Il a un impact sur les acteurs les plus éclairés de la communauté du tatouage et du piercing (notamment Olivier Laize co-fondateur, avec Emma, de Tribal Act, Paris, qui  rencontrera Fakir Musafar dès les années 1990) et popularise des usages jusque là très souterrains (comme les piercings génitaux par exemple). Ce numéro de RE-Search se présente comme une tentative de réponse à une énigme sociale contemporaine : les pratiques d’intervention sur le corps allant d’un engagement approfondi dans le tatouage ou les piercings jusqu’aux pratiques de suspension et de « body play », des jeux avec le corps très invasifs le soumettant à l’épreuve de l’aiguille, des crochets ou du poinçon. (sur le « body play » voir le site de la revue éponyme éditée par Fakir Musafar)

Fakir - Dessin BB Coyotte
note 7 : La première image du numéro de Re/Search présente en pleine page une suspension de Fakir Musafar puis un long article sur ce même Fakir qui se conclut par ses expériences de suspension. Le piercing génital, l’étirement du scrotum ou les jeux avec le pénis (inspirés des Sadhus indiens) sont combinés aux expériences de contention (corsets) ou des rites comme les épées de Shiva qui consistent à porter une parure métallique soutenues par des épées plantées dans la peau. Bref, l’article présente la manière dont Fakir Musafar a expérimenté sur son propre corps la majorité des rites traditionnels soumettant le corps à l’épreuve de la chair.

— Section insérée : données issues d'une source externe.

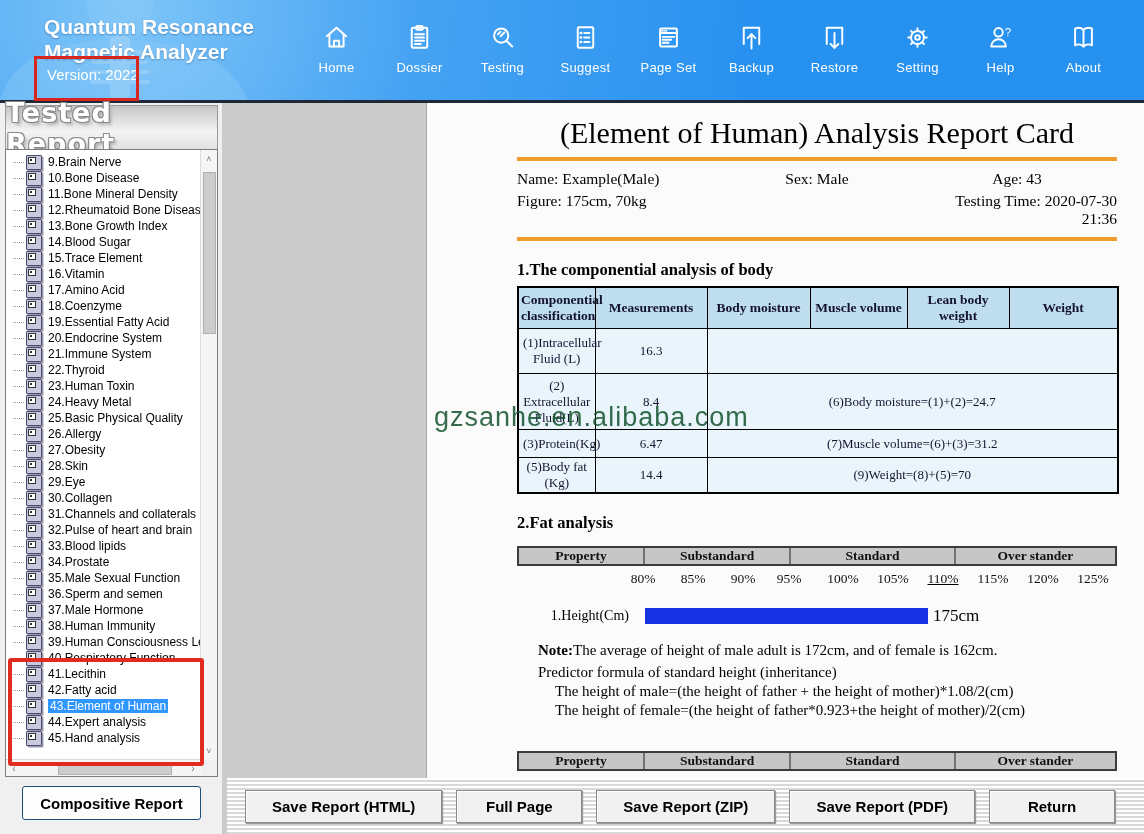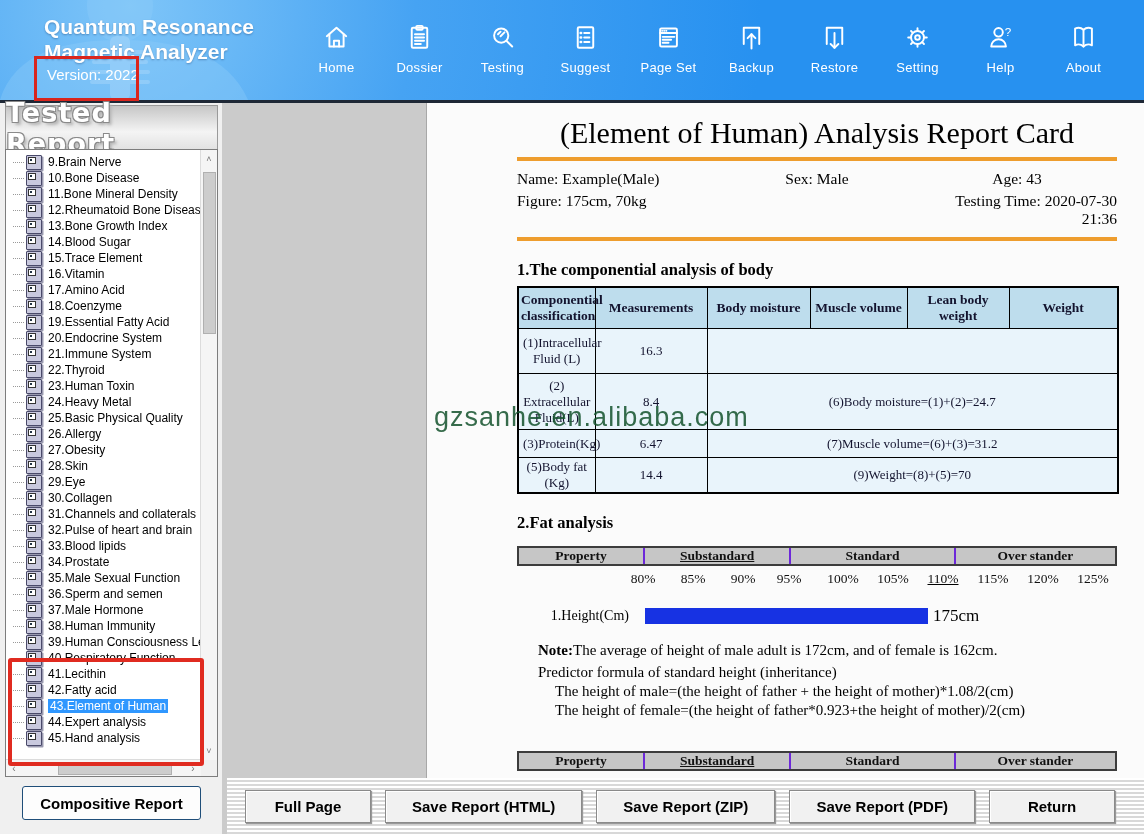"Property" .prop-cell { border-right: 2px solid #6d28d9 -> 2px solid #737373 }
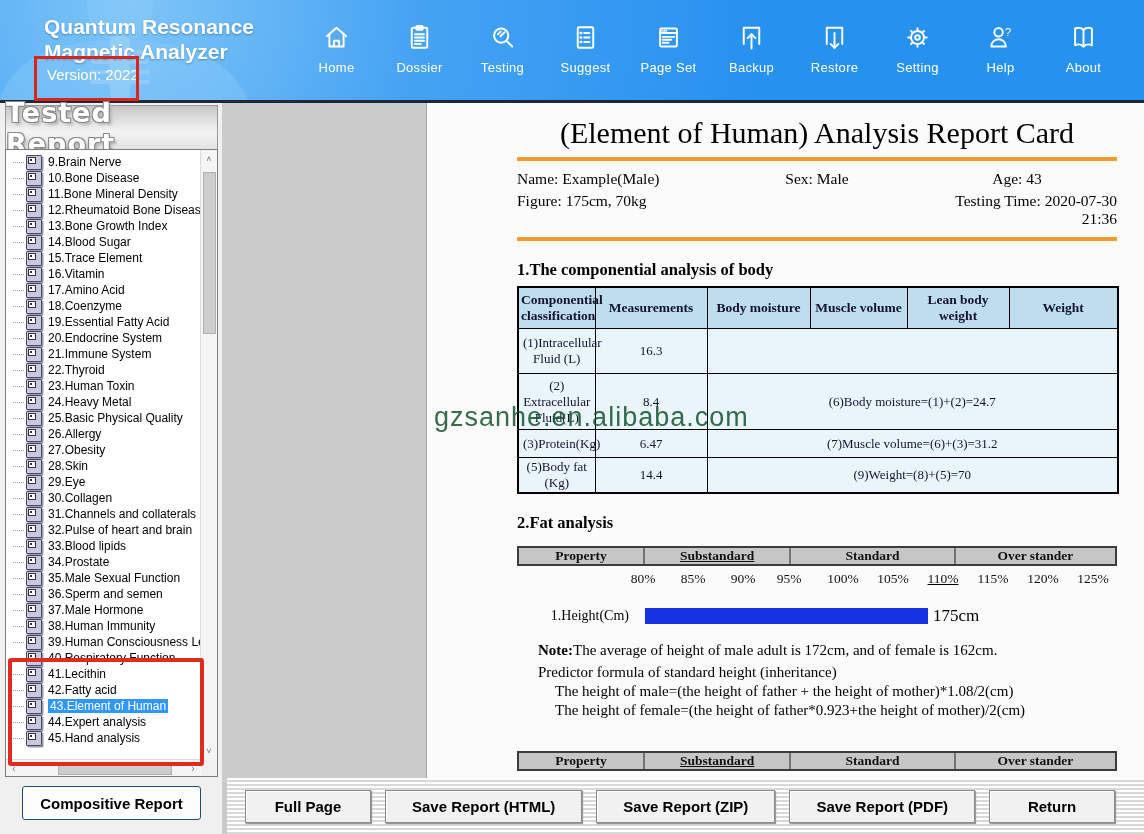"Substandard" .prop-cell:nth-child(2) { text-decoration: underline -> none }
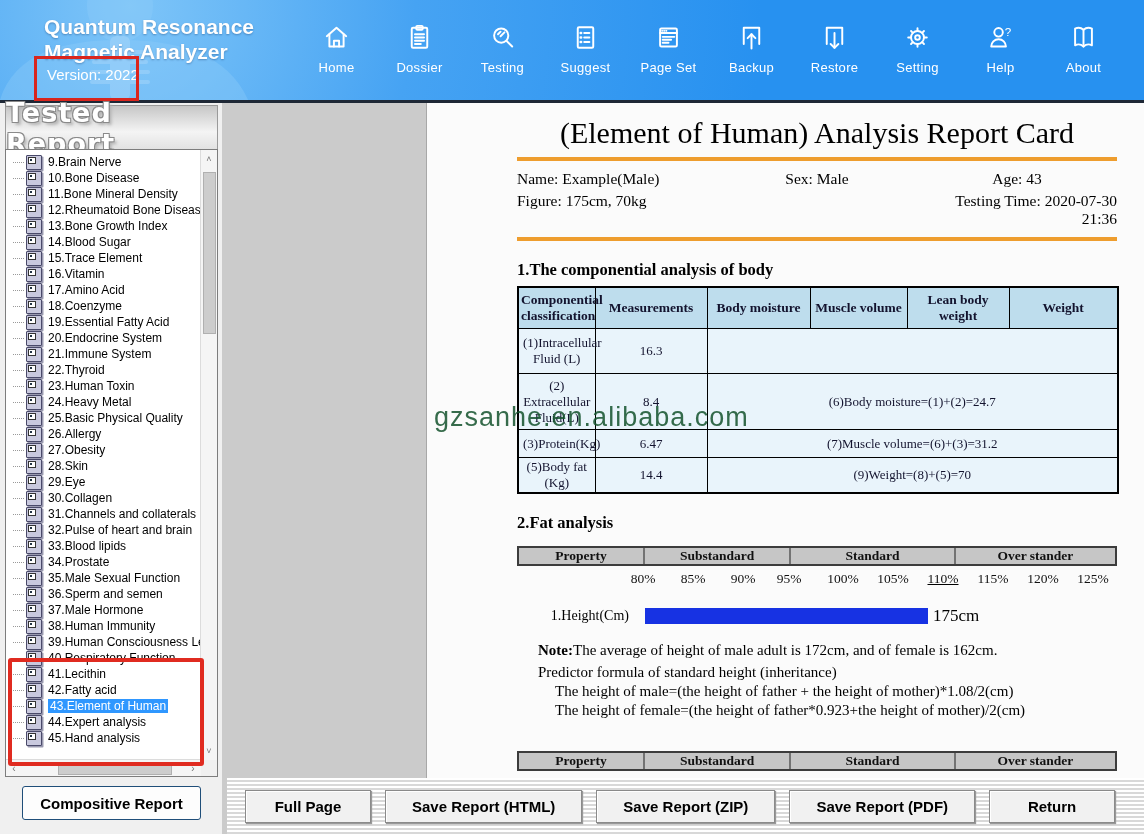"Full Page" button.bb-btn { order: before "Save Report (HTML)" -> after "Save Report (HTML)" }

note 8 : Dans l’article sur Fakir Musafar, deux références anthropologiques sont présentées en matière de suspension. D’une part celles qui ont été observées chez les Sadhus (en Inde) et par ailleurs celles qui avaient cours dans les rites d’initiation des Amérindiens des grandes pleines d’Amérique du Nord. Ces deux références donnent à Fakir Musafar non seulement un prétexte à expérimenter des épreuves corporelles venues des différentes civilisations mais encore une possibilité d’élévation spirituelle. Qu’il s’agisse des pratiques issues des Sadhus ou de celles des cérémonies initiatiques d’Amérique du Nord, Fakir tente d’éprouver des sensations corporelles à partir desquelles il atteint un état altéré de conscience.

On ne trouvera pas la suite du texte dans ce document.